|Circle of poison - Pesticides and People in a Hungry World (Food First, 1981)|
PESTICIDE POLLUTION does not respect national borders. As one of the world's largest food importers, we in the United States are not escaping hazardous chemicals simply by banning them at home. (See Table Two.)
Approximately IO percent of our imported food contains illegal levels of pesticides, according to the U.S. Food and Drug Administration (FDA). But that IO percent is deceptive. The FDA's most commonly used analytical method does not even check for 70 percent of the almost 900 food tolerances for cancer-causing pesticides. (A tolerance is the amount of a pesticide allowed in any particular food produce.)
In addition, the FDA frequently finds mysterious, unknown chemicals in imported foods. Government investigators believe that some of these fugitive chemicals come from the millions of pounds of "unregistered" pesticides the EPA allows U.S. manufacturers to export without divulging any information about their chemical makeup or their effects on people or the environment.
Knowing how little we know, we suspect these statistics from the General Accounting Office represent only the tip of the iceberg:
· Over 15 percent of the beans and 13 percent of the peppers imported from Mexico, during one recent period, were found to violate FDA pesticide residue standards.
· Nearly half the imported green coffee beans contain levels (from traces to illegal residues) of pesticides that are banned in the United States. (See Table Three.)
· Freshly cut flowers flown in from Colombia caused a rash of organophosphate poisonings among American florists.
· Imported beef from Central America often contains pesticide contamination. The GAO has estimated that 14 percent of all U.S. meat is now contaminated with illegal residues, and imports make a significant contribution to that total.
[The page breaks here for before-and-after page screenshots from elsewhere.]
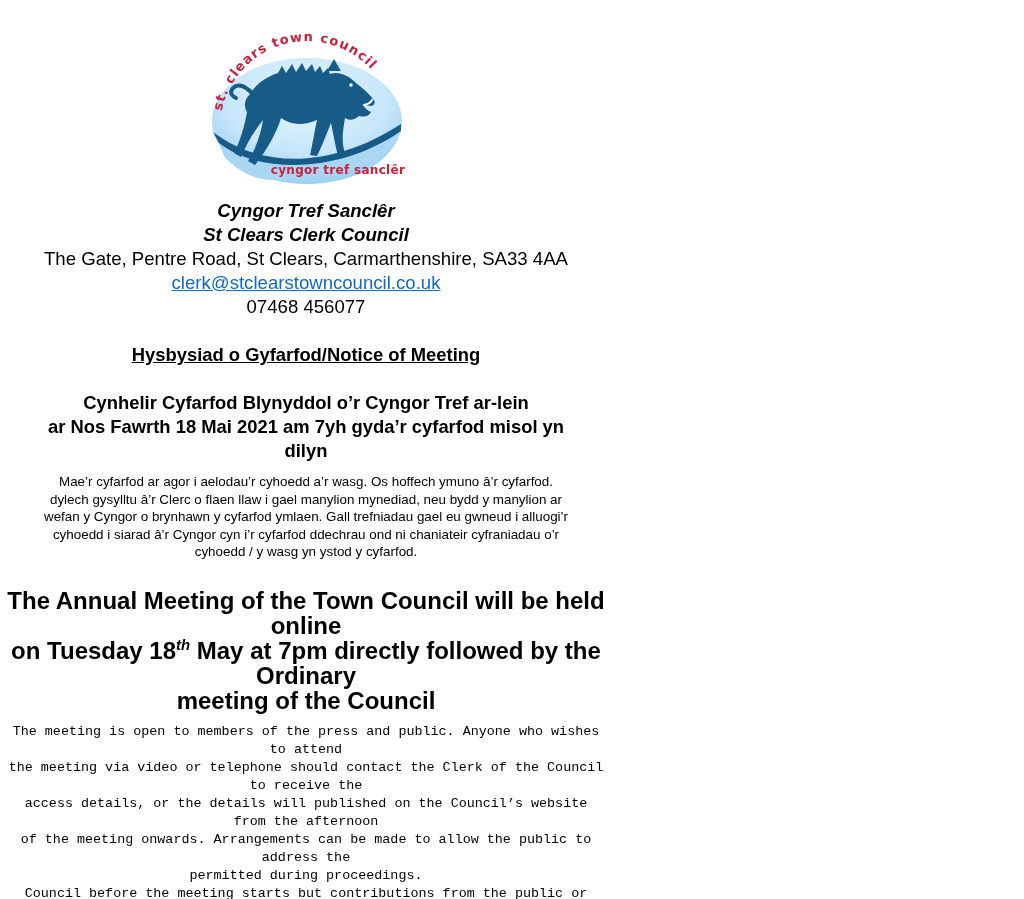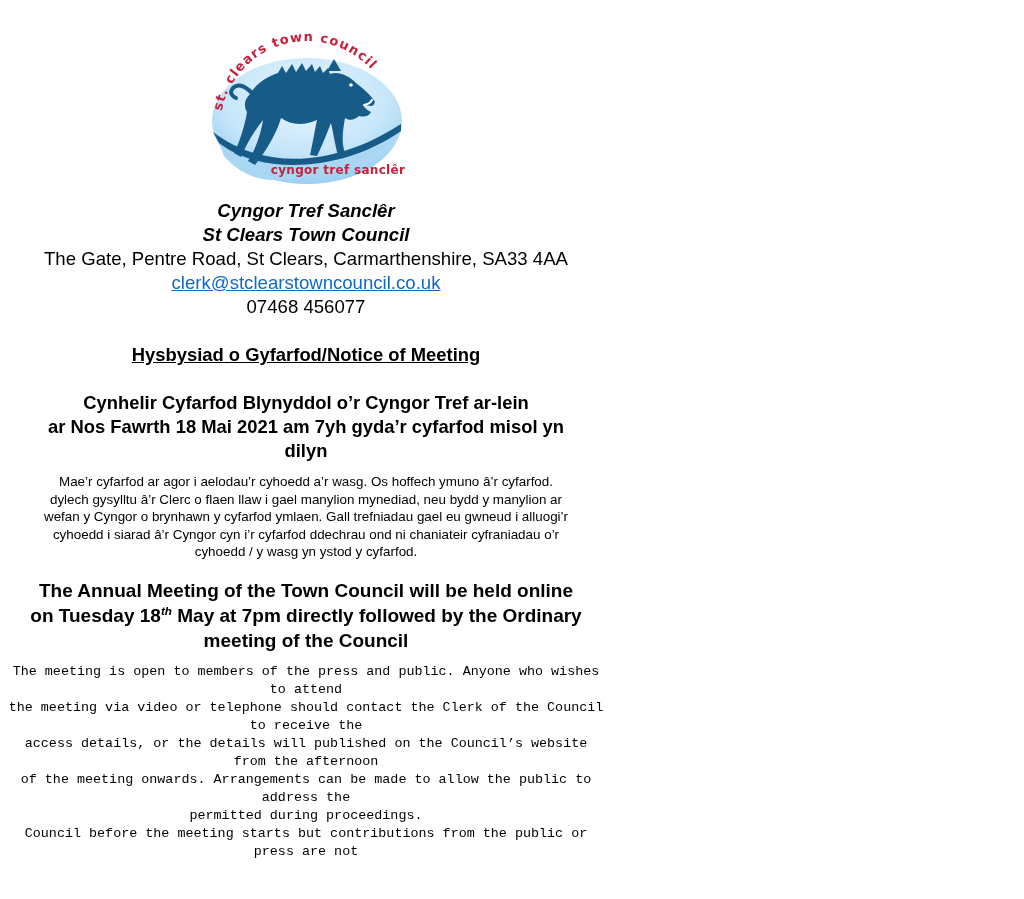--- a/index.html
+++ b/index.html
@@ -104,7 +104,7 @@
 
   <div class="header-block">
     <div class="title-line">Cyngor Tref Sanclêr</div>
-    <div class="title-line">St Clears Town Council</div>
+    <div class="title-line">St Clears Clerk Council</div>
     <div>The Gate, Pentre Road, St Clears, Carmarthenshire, SA33 4AA</div>
     <div class="email-line">
       <a href="#" style="color:#1268C3">clerk@stclearstowncouncil.co.uk</a>

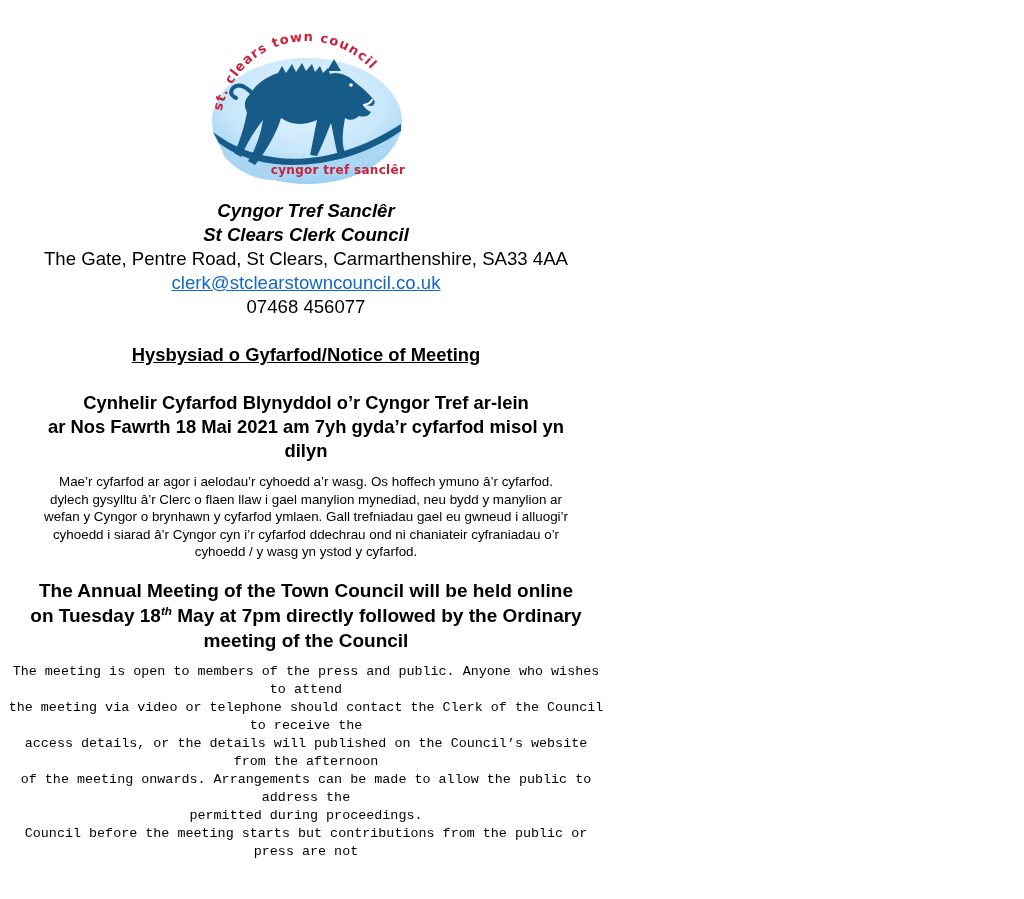--- a/index.html
+++ b/index.html
@@ -46,8 +46,8 @@
     max-width: 600px;
   }
   .english-heading {
-    margin-top: 17px;
-    font-size: 19px;
+    margin-top: 27px;
+    font-size: 24px;
     font-weight: bold;
     line-height: 25px;
   }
The pesticide residue problem has escalated to such a level that all beef imports from Mexico, El Salvador, and Guatemala have been halted by the USDA. Agricultural practices in those countries, including heavy pesticide use on crops next to cattle-grazing land, have backfired on ranchers raising beef for the U.S. market.
Despite the widespread contamination of imported food, FDA inspectors rarely seize shipments or refuse them entry. Instead, a small sample is removed for analysis while the rest of the shipment proceeds to the marketplace . . . and the consumer. The rationale is that perishable food would spoil if held until the test results were known. But by the time the test results are available - showing dieldrin or parathion or DDT residues - the food has already found its way into our stomachs. Recalls are difficult..
During one recent 15-month period, government investigators found that half of all the imported food identified by the FDA as pesticide-contaminated was marketed without any penalty to the importers or warnings to consumers! Even products from importers with repeated violations were routinely allowed to pass. Some examples:
· USDA officials in Dallas noticed a strong "insecticide-like smell" in a batch of imported cabbage from an importer with a record of shipping contaminated products. Despite USDA's complaint, the FDA allowed the cabbage to go to market. A sample that had been removed for testing later revealed illegal levels of BHC, the dangerously carcinogenic pesticide whose registration was cancelled in 1976 at Hooker Chemical's request. But it was too late to recall the cabbage.
· Peppers from a shipment that was sent on to supermarkets turned out to have 29 times more pesticide residue than allowed by U.S. law.
In a world of growing food interdependence, we cannot export our hazards and then forget them. There is no refuge. The mushrooming use of pesticides in the third world is a daily threat to millions there - and a growing threat to all consumers here. Therefore we and third world people are allies in a common effort to halt the production of hazardous pesticides and contain all pesticide use to safe levels.